From what I'm reading and have seen on videos, the Kemper takes a snapshot of an amp with it's settings. In other words, I have a Trainwreck clone that cleans up with the volume knob on the guitar. Just because I took a snapshot of the Trainwreck with the gain cranked does not mean the Kemper is going to behave just like the Trainwreck when I roll my volume back, it's just going to give me the tone I dialled in at capture, with the ability to add more gain or EQ to it later, correct?
correct -ish, you can roll off the volume and it will clean up nicely but maybe not in the same way the amp would.
Display MoreSo if say I take a snapshot of a high gain amp with the gain on 5, is it reasonable to expect the Kemper to sound like the real amp on 10 if you added more gain to the Kemper's profile it took of the amp?
same here, IMO if you add too much gain you'll end up with different sounding amp. not necessarily a bad sounding amp, but different.
I'm just trying to get a better grasp on the concept here - it would be better then to dial in a little less gain than you would normally use because you could compensate by adding more within the Kemper later?

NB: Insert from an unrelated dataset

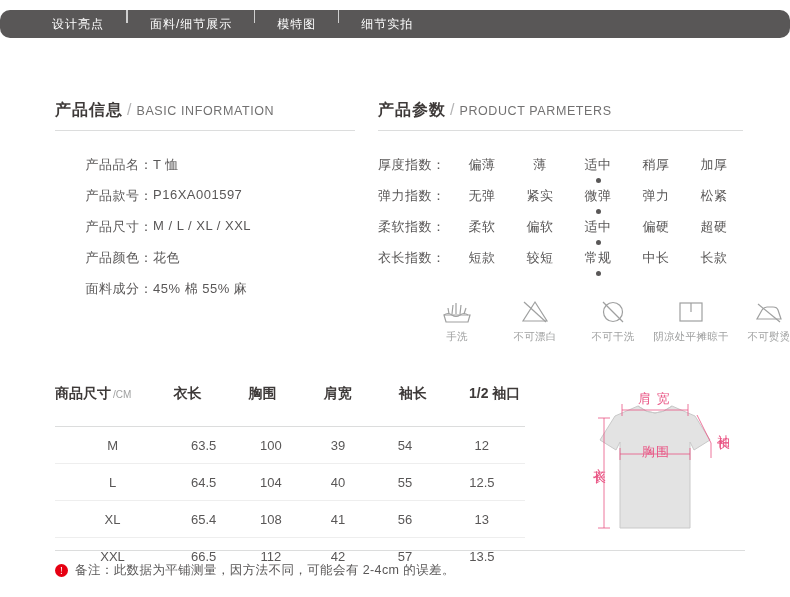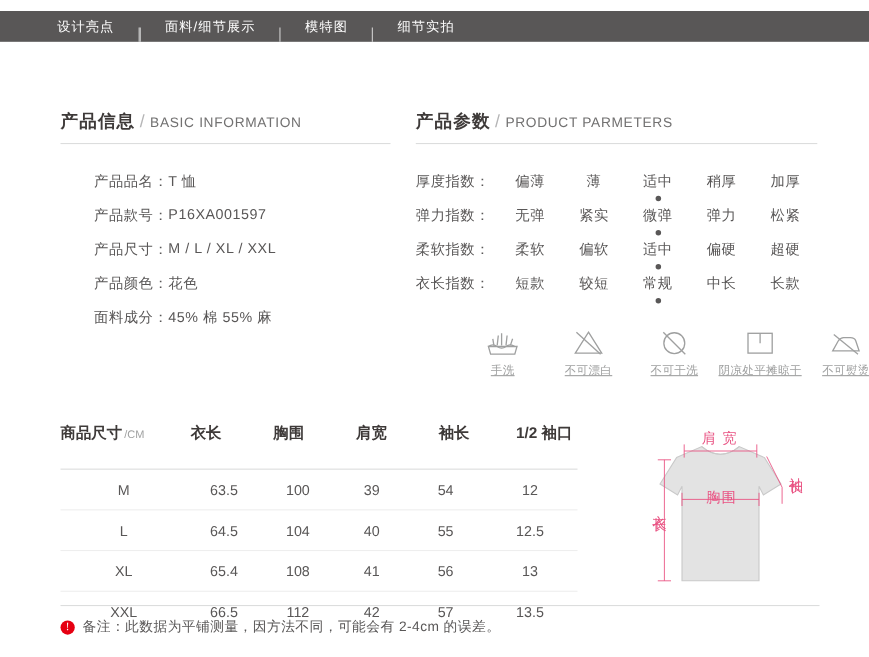"设计亮点" .nav { align-items: flex-end -> flex-start; border-radius: none -> 10px }
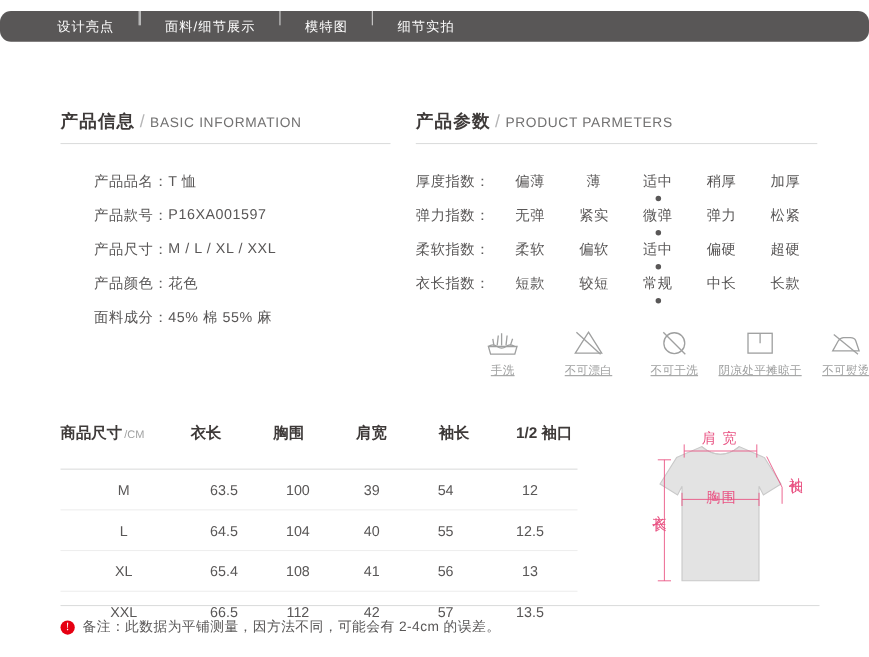"手洗" .care-label { text-decoration: underline -> none }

I actually like the sound better when rolling off gain from a profile than adding to it, but that's my personal opinion. I think a little is fine in both directions, but I would rather have 2-3 profiles with different amounts of gain, and then I'd be fine with "filling in the blanks" with the gain-knob
Or, would I be better off taking snapshots of an amp at different gain levels even if they were close - say at gain 7,8 and 10 if I might use those when dialling in the real amp live?